Dies zeigt sich auch an der KfW-Ifo-Kredithürde für den Mittelstand. Das Barometer sprang im dritten Quartal um 6,1 Prozentpunkte nach oben, wie die KfW zu Wochenbeginn mitteilte. 31,7% der kleinen und mittleren Unternehmen schätzten das Verhalten der Banken in Kreditverhandlungen als restriktiv ein, das ist etwas mehr als der bisherige Höchstwert seit der Überarbeitung der Befragungsmethodik im Jahr 2017. Während der Finanzmarktkrise und zu Beginn der 2000er Jahre lag der Anteil der Unternehmen, die mit strengeren Kreditzugangsbedingungen konfrontiert waren, allerdings noch deutlich höher, schränkte die KfW ein. Die nachlassende Finanzierungsbereitschaft der deutschen Immobilienfinanzierer zeigt sich auch im Deutschen Immobilienfinanzierungsindex Difi, den der Branchendienstleister JLL zusammen mit dem Hamburgischen Weltwirtschaftsinstitut erstellt hat.

Krise am Bau dämpft BIP

Ein deutlicher Rückgang der Bauproduktion wird auch die Wirtschaftsleistung hierzulande drücken.

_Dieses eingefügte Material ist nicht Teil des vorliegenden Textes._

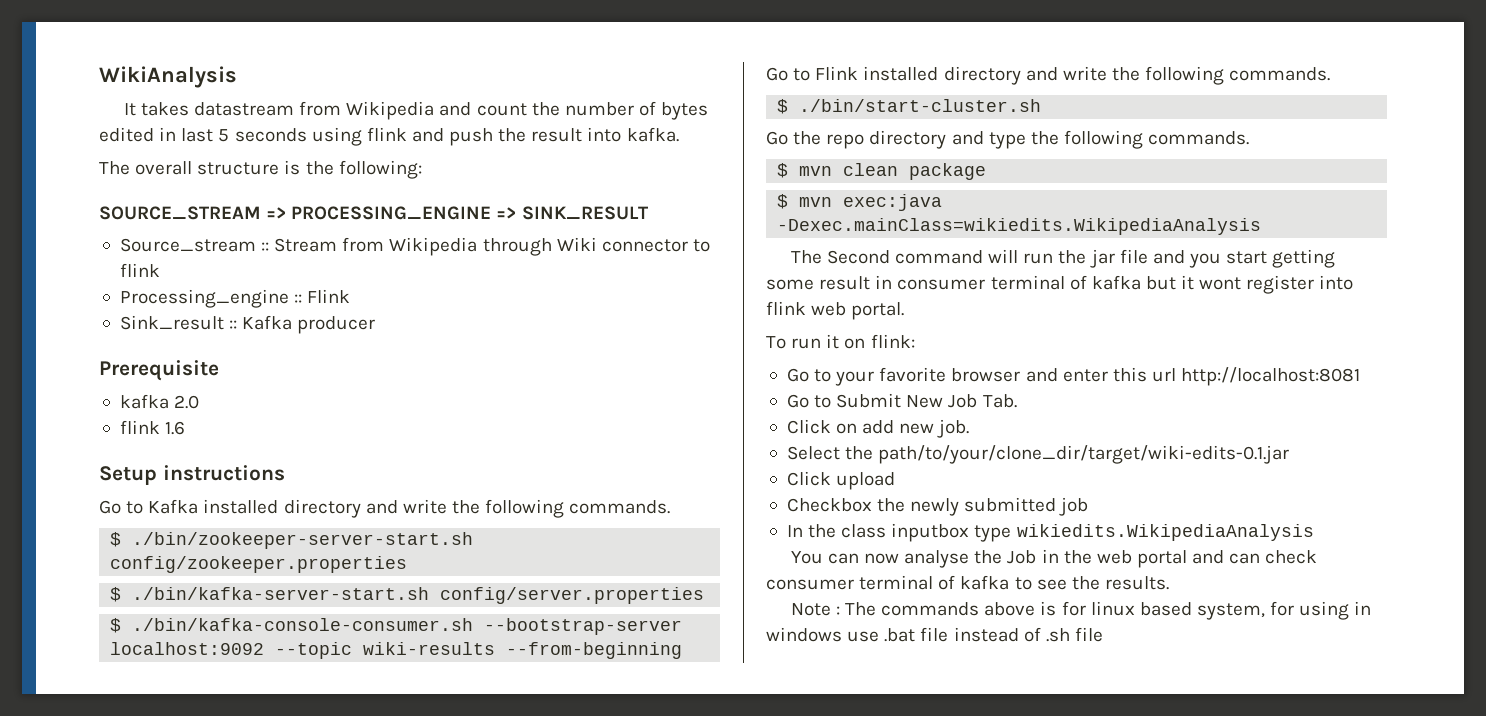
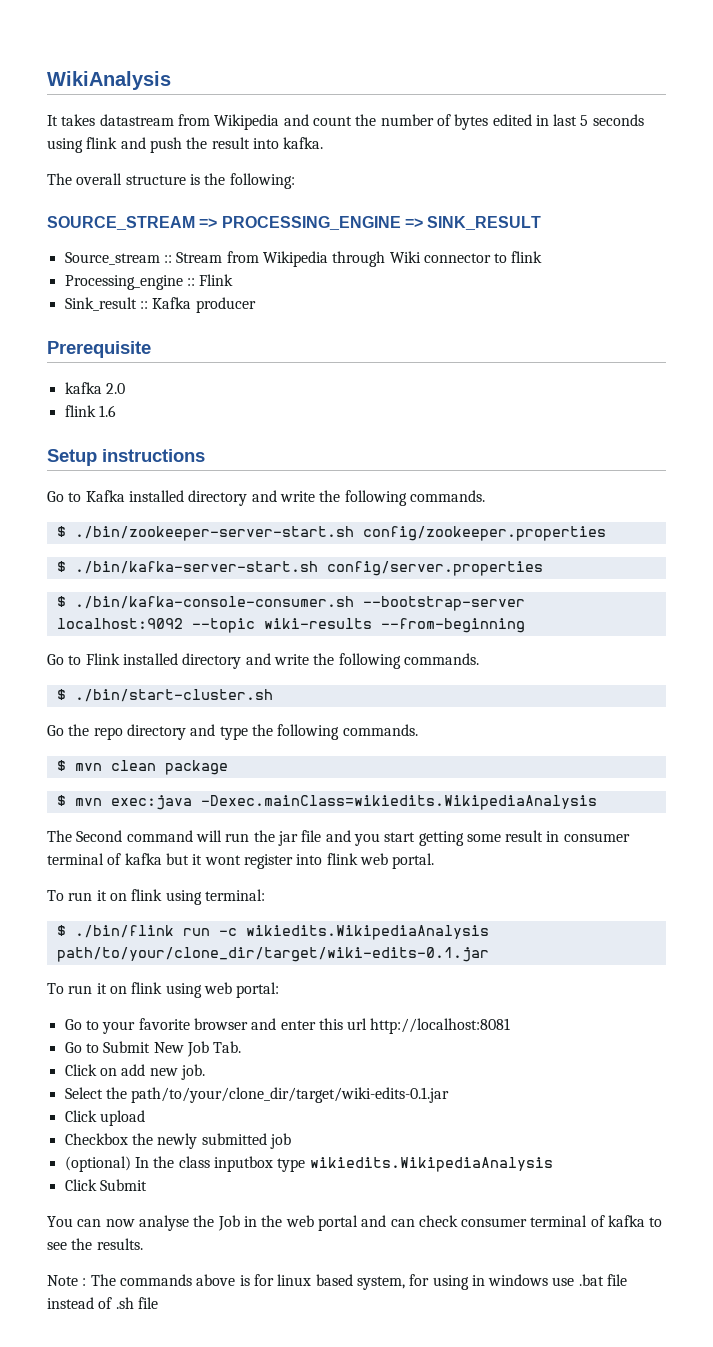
- To run it on flink:
+ To run it on flink using terminal:
+ $ ./bin/flink run -c wikiedits.WikipediaAnalysis path/to/your/clone_dir/target/wiki-edits-0.1.jar
+ To run it on flink using web portal:
- In the class inputbox type wikiedits.WikipediaAnalysis
+ (optional) In the class inputbox type wikiedits.WikipediaAnalysis
+ Click Submit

Commerzbank-Ökonom Ralph Solveen hält ein Minus der Bauproduktion und damit auch der Bauinvestitionen von insgesamt 10% in den kommenden Monaten für realistisch. „Dies würde angesichts eines Anteils der Bauinvestitionen am Bruttoinlandsprodukt von 12% dieses für sich genommen um mehr als 1% fallen lassen“, mahnt Solveen. Hinzu kämen indirekte Effekte auf den privaten Konsum, da weniger Neubauten der Erfahrung nach auch weniger Käufe von Möbeln und anderen Einrichtungsgegenständen bedeuten. Außerdem seien bei einem solchen Investitionsrückgang Jobverluste zu erwarten, die das verfügbare Einkommen drücken und somit den Konsum zusätzlich belasten. Solveen erwartet daher, dass das BIP im Winterhalbjahr weiter schrumpfen wird.